Hidden Depths concludes with John Dorney bringing back Liv Chenka and Tania Bell for a one off story in Flatpack. If we’re comparing this story as one in a larger 12 episode series, this is kind of the budget saving episode. There are four cast membersand it’s all set in Flatpack, essentially a riff on IKEA, a shop that sells furniture through a maze of showrooms above a warehouse with its own café. This isn’t an ordinary shop, Liv is certain it wasn’t there a week ago despite Tania saying she’s gone there all the time, plus the employees all wear masks to hide their faces. John Dorney’s script is essentially a takedown of the rampant consumerism present in today’s culture, the employees are faceless and don’t really matter, and the products being sold and marketed to people that don’t actually need them. Dorney takes time to examine the strategies retailers use to keep people in stores, dialing it up to 11 as Flatpack is a store that once you enter you cannot leave as it is stuck in all times and all customers. The customers also get sucked in to become the employees at different points of their timestreams underneath a sinister manager. Eccleston not only has wonderful chemistry with Nicola Walker and Rebecca Root, but all three performers get the chance to play villainous employees for which Eccleston excels. A simple change of accent adds quite a bit of sinister atmosphere to the manager in comparison to the Doctor which while not necessarily explained as to how these versions of the characters came to be, it does allow a genuinely interesting outlook. It doesn’t quite go far enough to outright condemn consumerism, but it’s a wonderful end to the set and the highlight of this one. 9/10.

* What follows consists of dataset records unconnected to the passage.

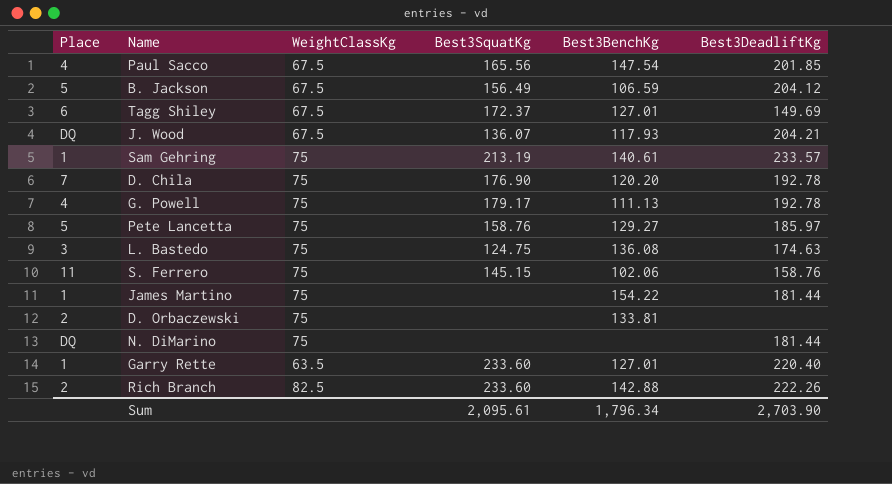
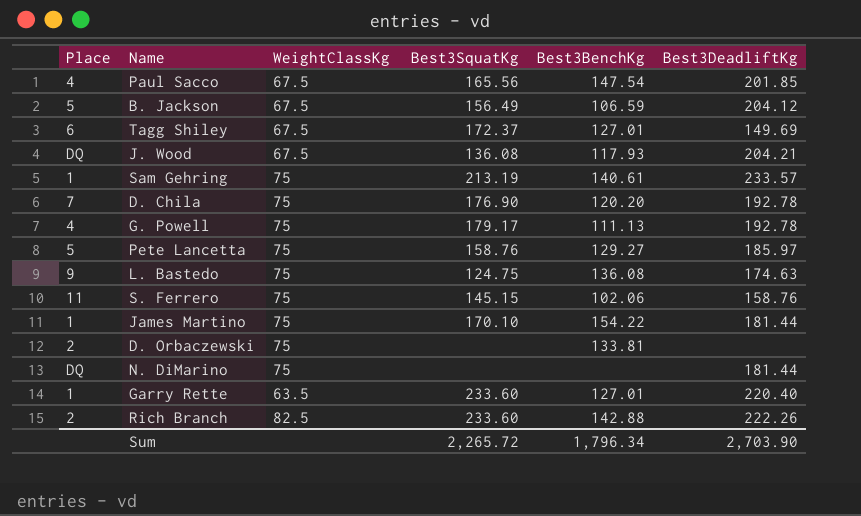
J. Wood | Best3SquatKg: 136.07 -> 136.08
L. Bastedo | Place: 3 -> 9
James Martino | Best3SquatKg: none -> 170.10
Sum | Best3SquatKg: 2,095.61 -> 2,265.72

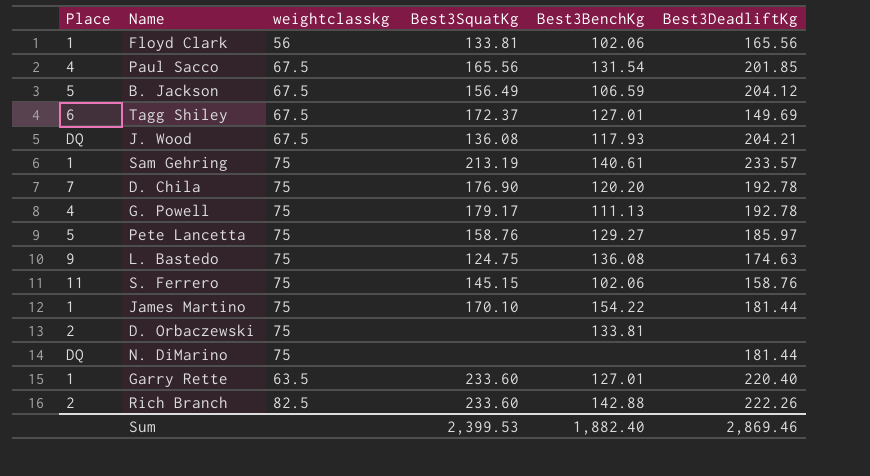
column name: WeightClassKg -> weightclasskg
row Floyd Clark: none -> 1 | 56 | 133.81 | 102.06 | 165.56
Paul Sacco | Best3BenchKg: 147.54 -> 131.54
Sum | Best3SquatKg: 2,265.72 -> 2,399.53
Sum | Best3BenchKg: 1,796.34 -> 1,882.40
Sum | Best3DeadliftKg: 2,703.90 -> 2,869.46

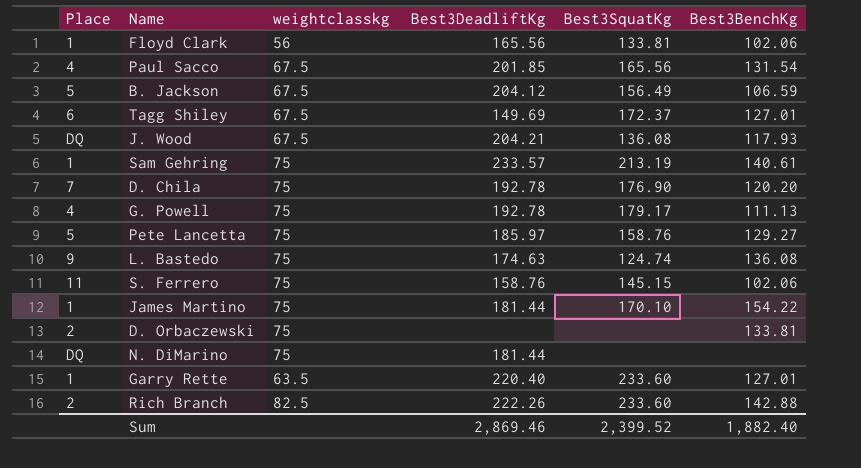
column Best3DeadliftKg | position: 6 -> 4
L. Bastedo | Best3SquatKg: 124.75 -> 124.74
Sum | Best3SquatKg: 2,399.53 -> 2,399.52

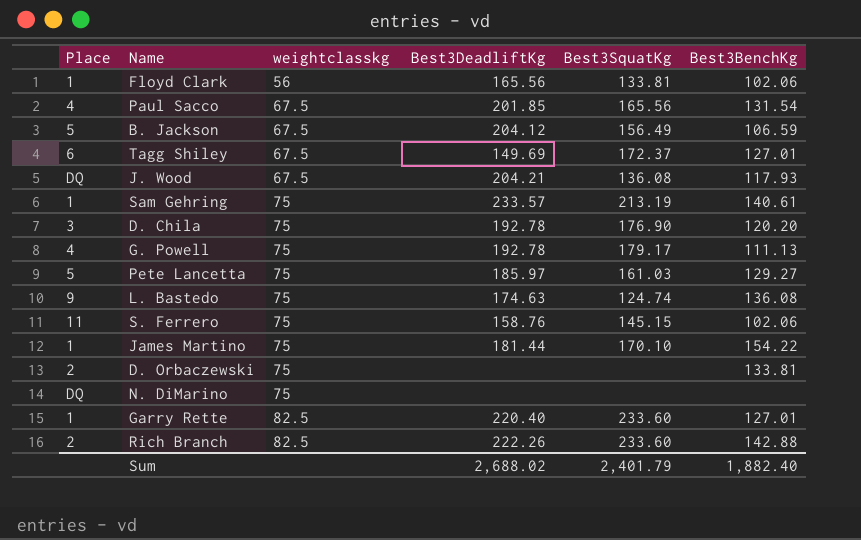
D. Chila | Place: 7 -> 3
Pete Lancetta | Best3SquatKg: 158.76 -> 161.03
N. DiMarino | Best3DeadliftKg: 181.44 -> none
Garry Rette | weightclasskg: 63.5 -> 82.5
Sum | Best3DeadliftKg: 2,869.46 -> 2,688.02
Sum | Best3SquatKg: 2,399.52 -> 2,401.79

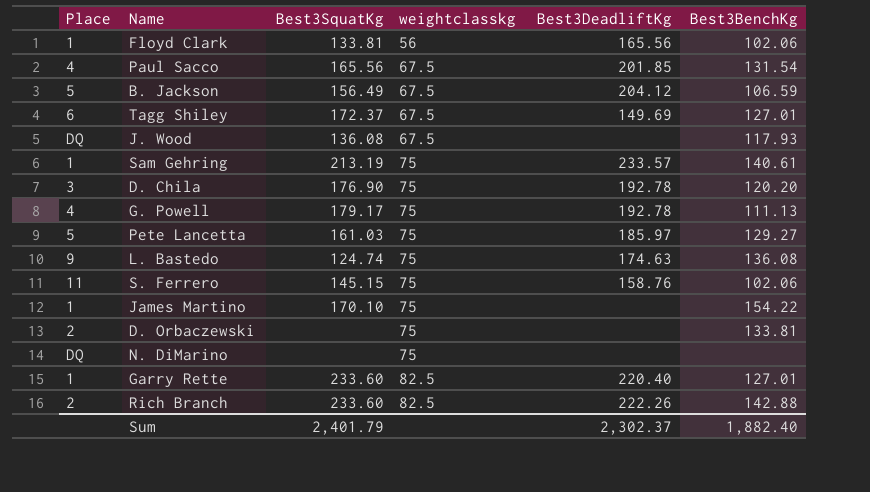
column Best3SquatKg | position: 5 -> 3
J. Wood | Best3DeadliftKg: 204.21 -> none
James Martino | Best3DeadliftKg: 181.44 -> none
Sum | Best3DeadliftKg: 2,688.02 -> 2,302.37

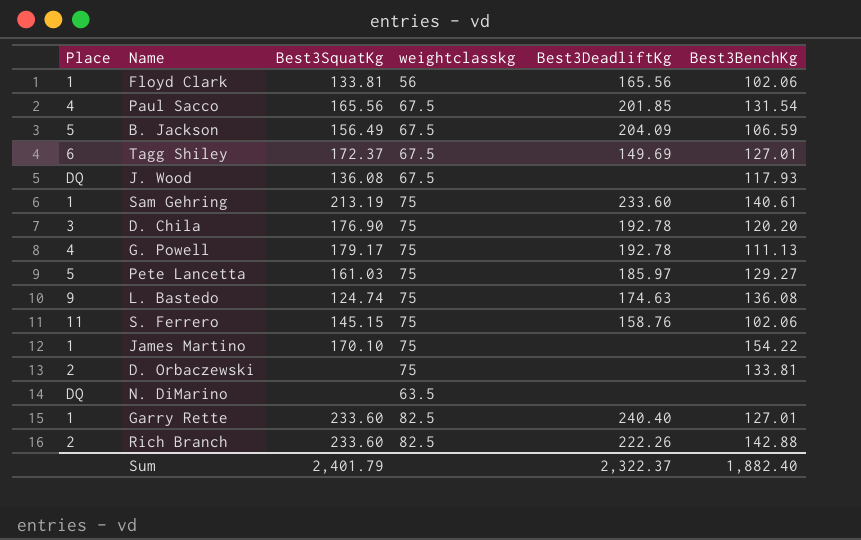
B. Jackson | Best3DeadliftKg: 204.12 -> 204.09
Sam Gehring | Best3DeadliftKg: 233.57 -> 233.60
N. DiMarino | weightclasskg: 75 -> 63.5
Garry Rette | Best3DeadliftKg: 220.40 -> 240.40
Sum | Best3DeadliftKg: 2,302.37 -> 2,322.37

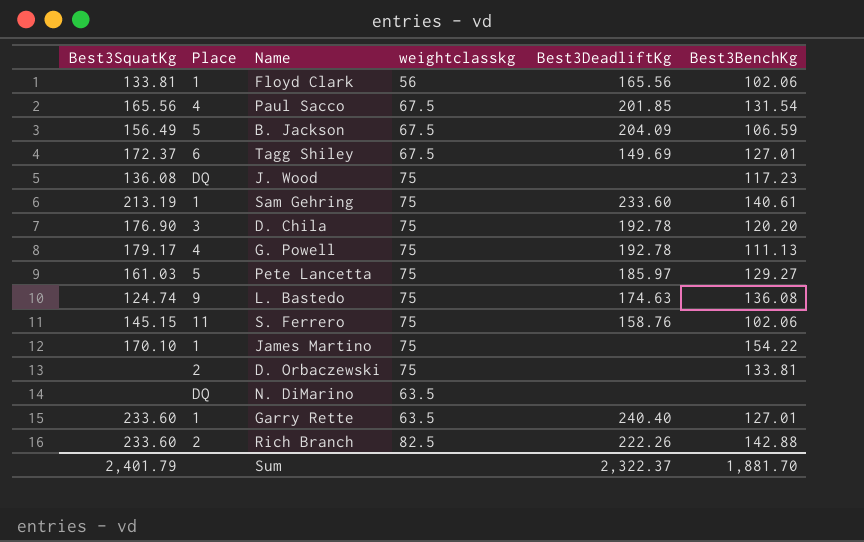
column Best3SquatKg | position: 3 -> 1
J. Wood | weightclasskg: 67.5 -> 75
J. Wood | Best3BenchKg: 117.93 -> 117.23
Garry Rette | weightclasskg: 82.5 -> 63.5
Sum | Best3BenchKg: 1,882.40 -> 1,881.70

Overall, Hidden Depths may not be as thematically tied together as other sets in The Ninth Doctor Adventures but it continues the high streak of quality and intrigue with three very different stories with very different atmospheres and plots. While we don’t know where this series is necessarily going, or if it will thematically resemble the first series’ structure, it is an excellent set that could be a gateway to other ranges from Big Finish. 8/10.